---------- Input for this task ----------

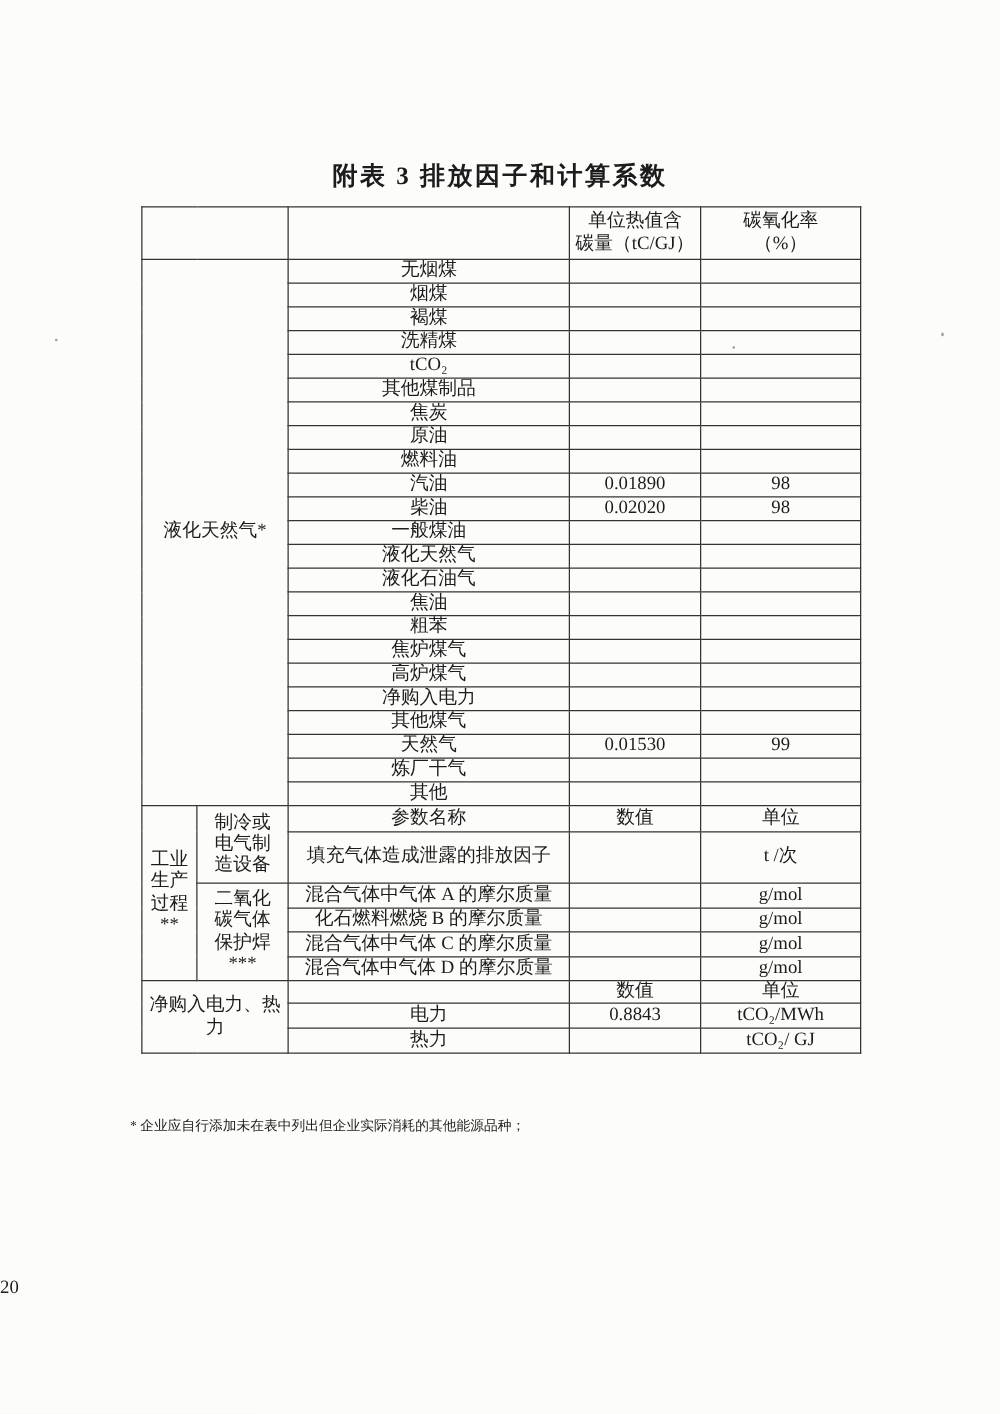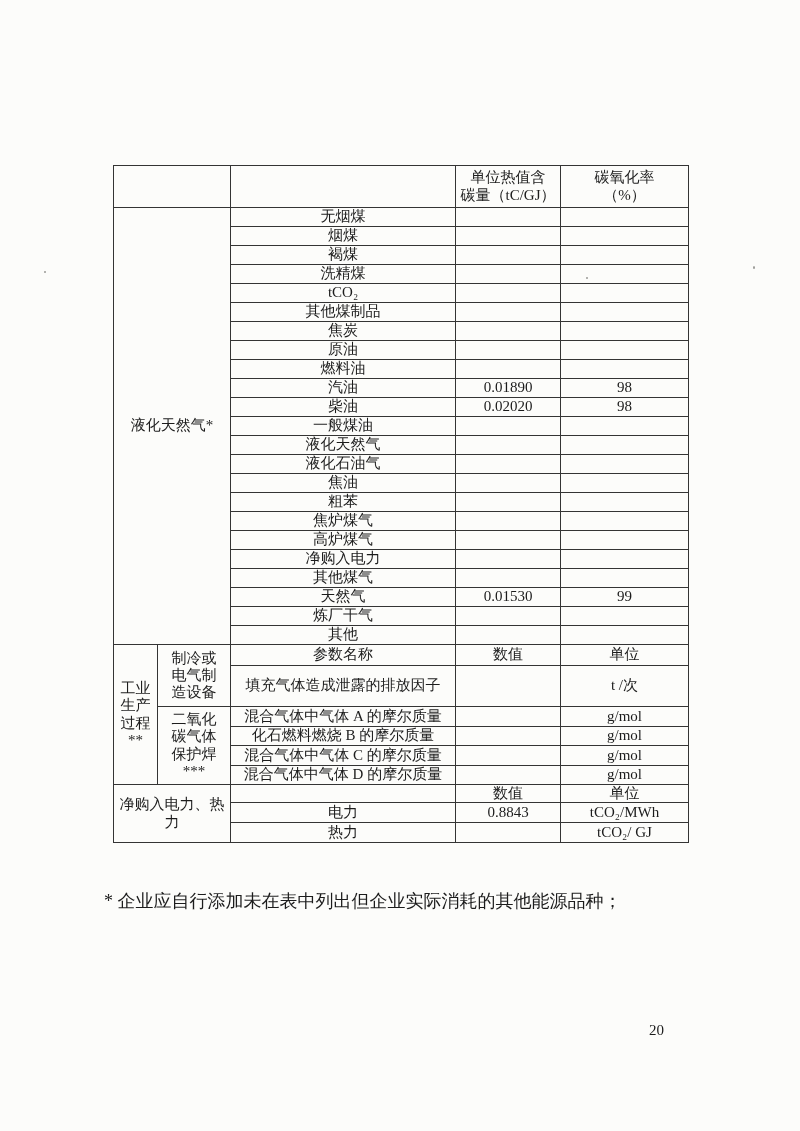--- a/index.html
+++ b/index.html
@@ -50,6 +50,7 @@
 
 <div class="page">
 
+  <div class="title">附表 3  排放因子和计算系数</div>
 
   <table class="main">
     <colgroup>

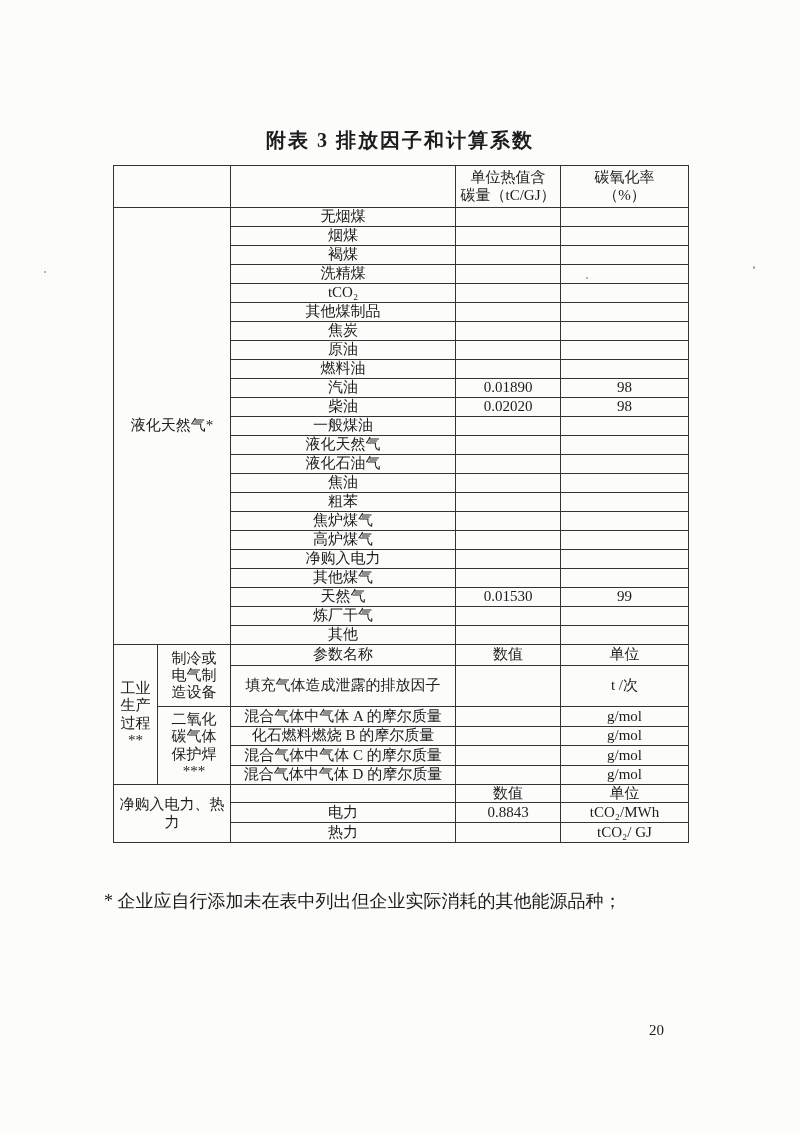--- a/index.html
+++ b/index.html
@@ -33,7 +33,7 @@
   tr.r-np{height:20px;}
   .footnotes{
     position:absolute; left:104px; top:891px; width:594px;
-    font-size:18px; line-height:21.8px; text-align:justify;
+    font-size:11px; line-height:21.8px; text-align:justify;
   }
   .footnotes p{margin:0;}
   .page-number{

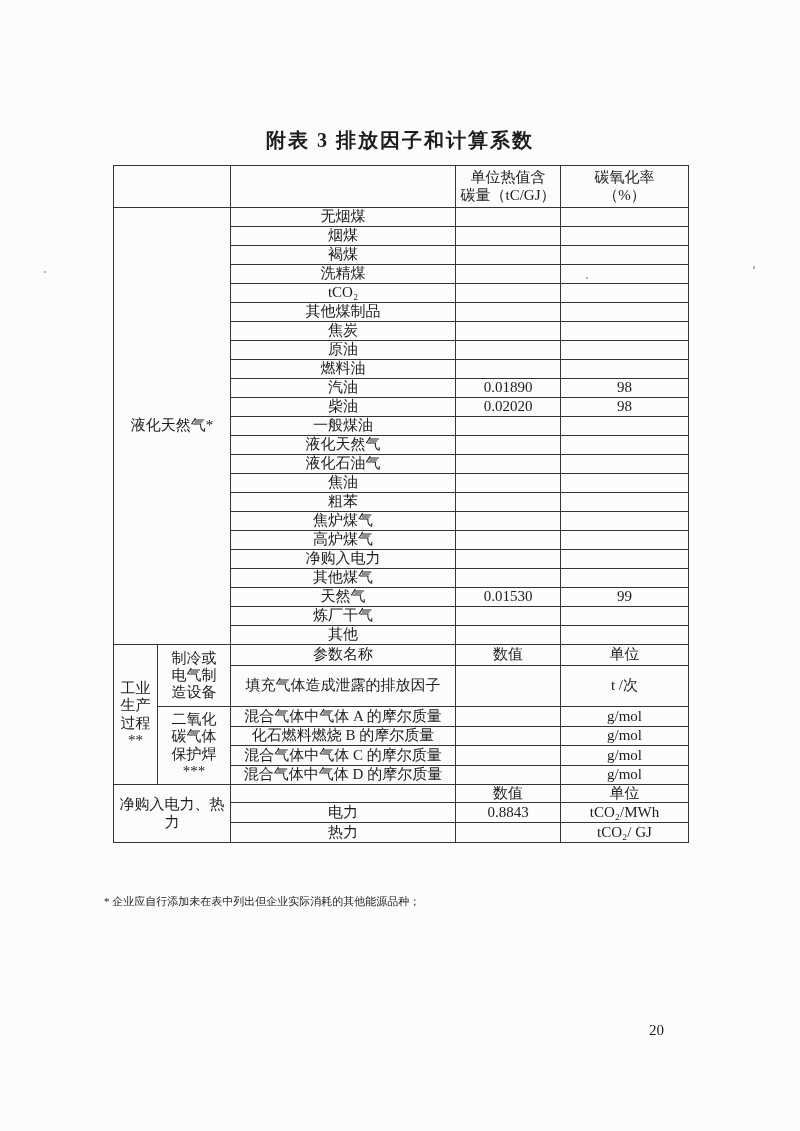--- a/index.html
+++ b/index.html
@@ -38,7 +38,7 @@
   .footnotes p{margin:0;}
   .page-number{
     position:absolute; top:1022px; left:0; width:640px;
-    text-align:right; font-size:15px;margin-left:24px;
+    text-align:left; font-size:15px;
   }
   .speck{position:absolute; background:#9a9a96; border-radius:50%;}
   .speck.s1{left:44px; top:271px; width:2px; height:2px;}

----------
---------- Input for this task ----------

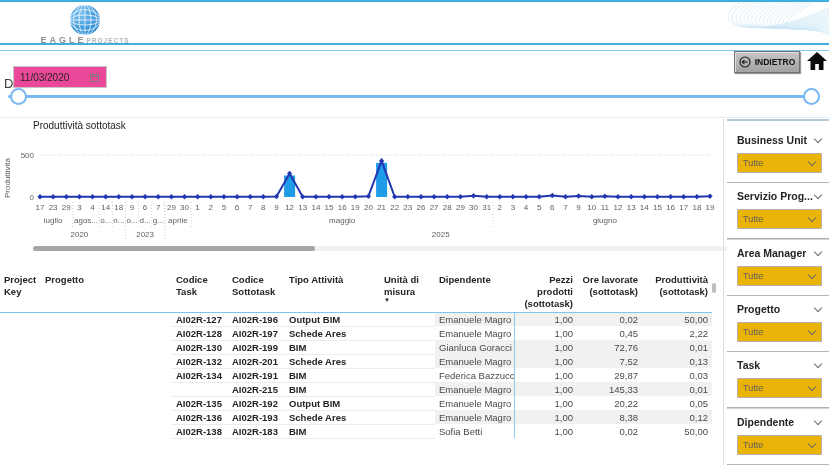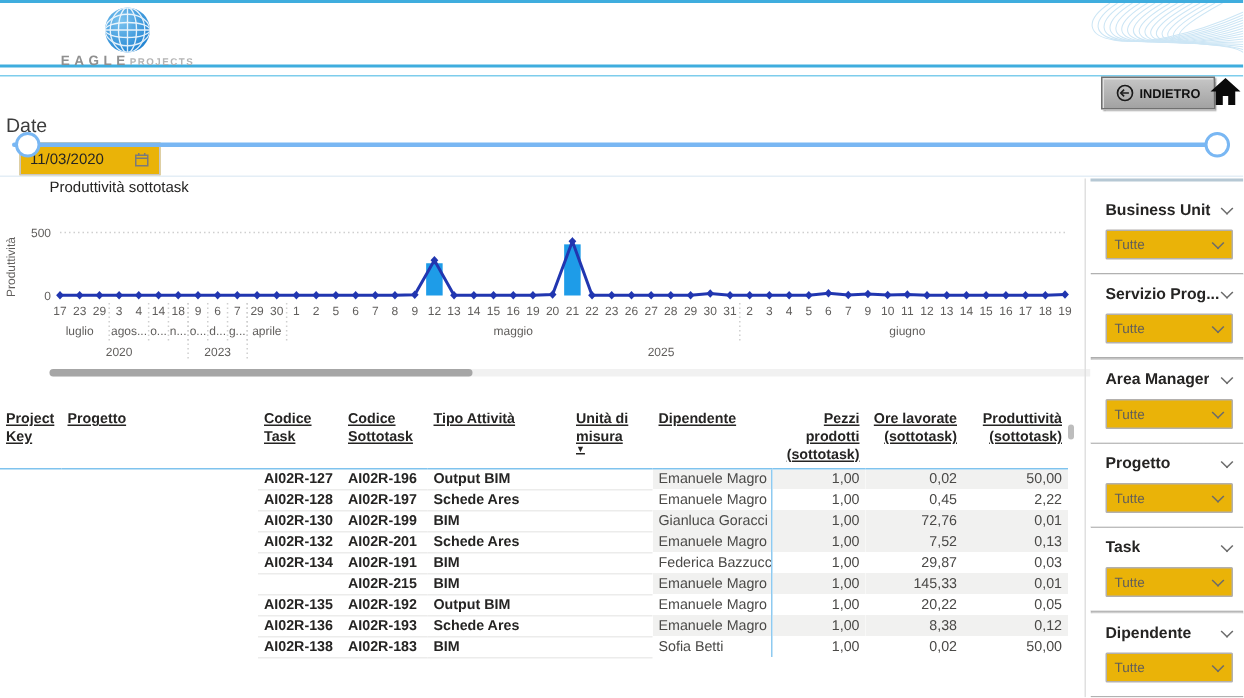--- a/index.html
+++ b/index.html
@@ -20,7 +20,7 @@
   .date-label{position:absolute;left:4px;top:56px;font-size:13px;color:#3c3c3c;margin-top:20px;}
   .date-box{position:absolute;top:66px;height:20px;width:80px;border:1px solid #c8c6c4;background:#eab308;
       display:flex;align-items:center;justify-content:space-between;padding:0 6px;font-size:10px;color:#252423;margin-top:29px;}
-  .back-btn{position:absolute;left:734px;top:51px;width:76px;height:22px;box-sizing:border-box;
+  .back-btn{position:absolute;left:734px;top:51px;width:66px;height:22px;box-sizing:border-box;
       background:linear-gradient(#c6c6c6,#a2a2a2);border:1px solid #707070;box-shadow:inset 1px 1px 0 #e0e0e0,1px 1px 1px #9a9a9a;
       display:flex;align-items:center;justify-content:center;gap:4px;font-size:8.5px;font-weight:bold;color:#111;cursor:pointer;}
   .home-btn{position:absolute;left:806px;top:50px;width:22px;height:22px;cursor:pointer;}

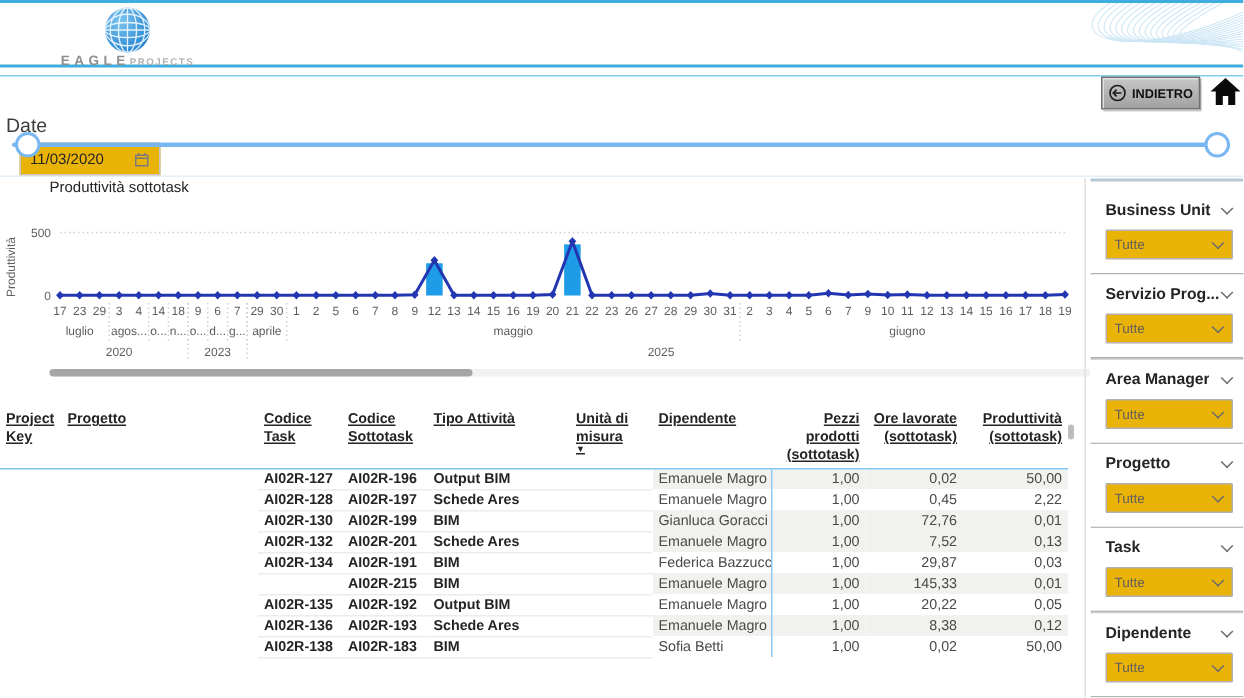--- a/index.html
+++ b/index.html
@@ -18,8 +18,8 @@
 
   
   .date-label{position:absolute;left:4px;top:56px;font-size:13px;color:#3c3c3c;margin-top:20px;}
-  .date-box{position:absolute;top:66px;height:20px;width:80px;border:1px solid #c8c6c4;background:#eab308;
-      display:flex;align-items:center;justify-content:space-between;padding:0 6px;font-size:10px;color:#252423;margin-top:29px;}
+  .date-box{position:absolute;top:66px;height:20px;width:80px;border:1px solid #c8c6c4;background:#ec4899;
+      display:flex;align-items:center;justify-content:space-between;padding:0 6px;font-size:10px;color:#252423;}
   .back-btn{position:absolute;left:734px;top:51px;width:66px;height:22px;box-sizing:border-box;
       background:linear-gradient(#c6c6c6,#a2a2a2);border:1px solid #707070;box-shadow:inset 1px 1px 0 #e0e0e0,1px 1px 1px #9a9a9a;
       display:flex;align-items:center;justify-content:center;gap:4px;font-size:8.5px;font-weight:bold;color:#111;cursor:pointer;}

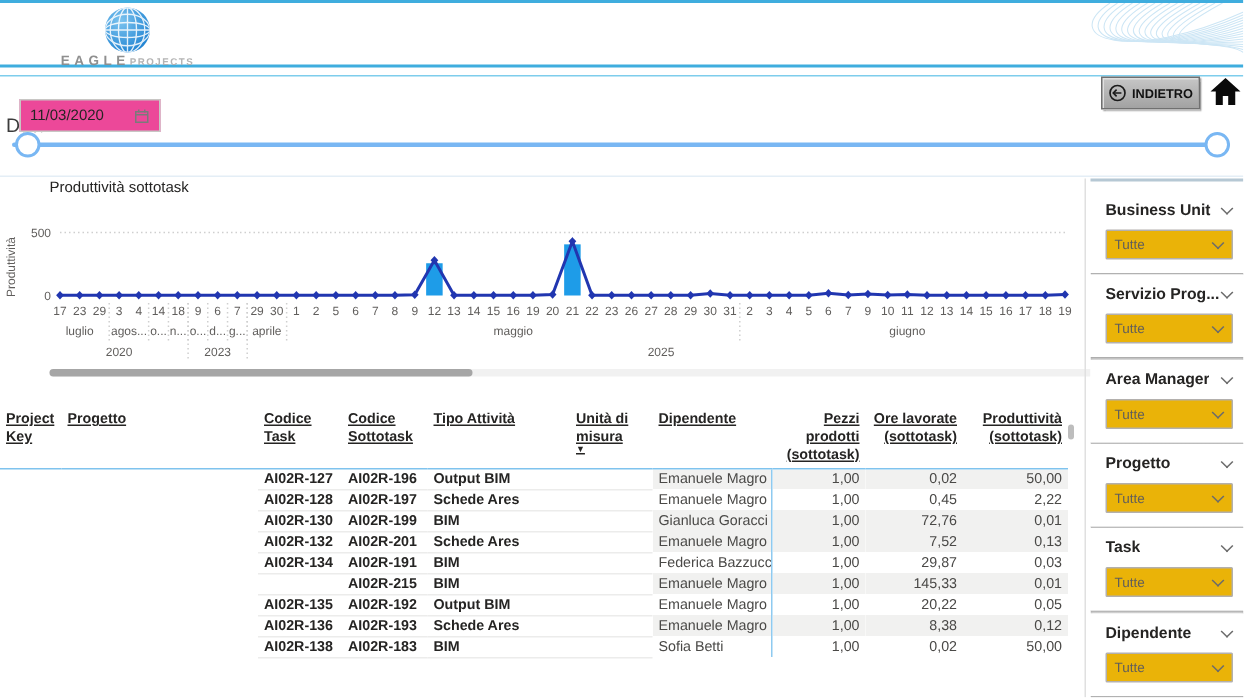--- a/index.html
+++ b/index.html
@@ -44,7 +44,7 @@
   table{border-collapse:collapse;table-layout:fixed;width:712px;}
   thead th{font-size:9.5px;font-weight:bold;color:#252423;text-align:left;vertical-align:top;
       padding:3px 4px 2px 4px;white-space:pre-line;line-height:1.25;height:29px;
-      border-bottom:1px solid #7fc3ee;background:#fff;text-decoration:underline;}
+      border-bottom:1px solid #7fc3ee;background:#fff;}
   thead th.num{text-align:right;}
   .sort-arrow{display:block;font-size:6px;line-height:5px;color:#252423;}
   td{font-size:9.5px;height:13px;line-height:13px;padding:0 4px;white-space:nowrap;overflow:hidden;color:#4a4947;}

----------

= Work to complete =
The task calls for all lines in the entries that hold "sizing".

= Result for this task =
-  .back-btn{position:absolute;left:734px;top:51px;width:76px;height:22px;box-sizing:border-box;
+  .back-btn{position:absolute;left:734px;top:51px;width:66px;height:22px;box-sizing:border-box;
   .back-btn{position:absolute;left:734px;top:51px;width:66px;height:22px;box-sizing:border-box;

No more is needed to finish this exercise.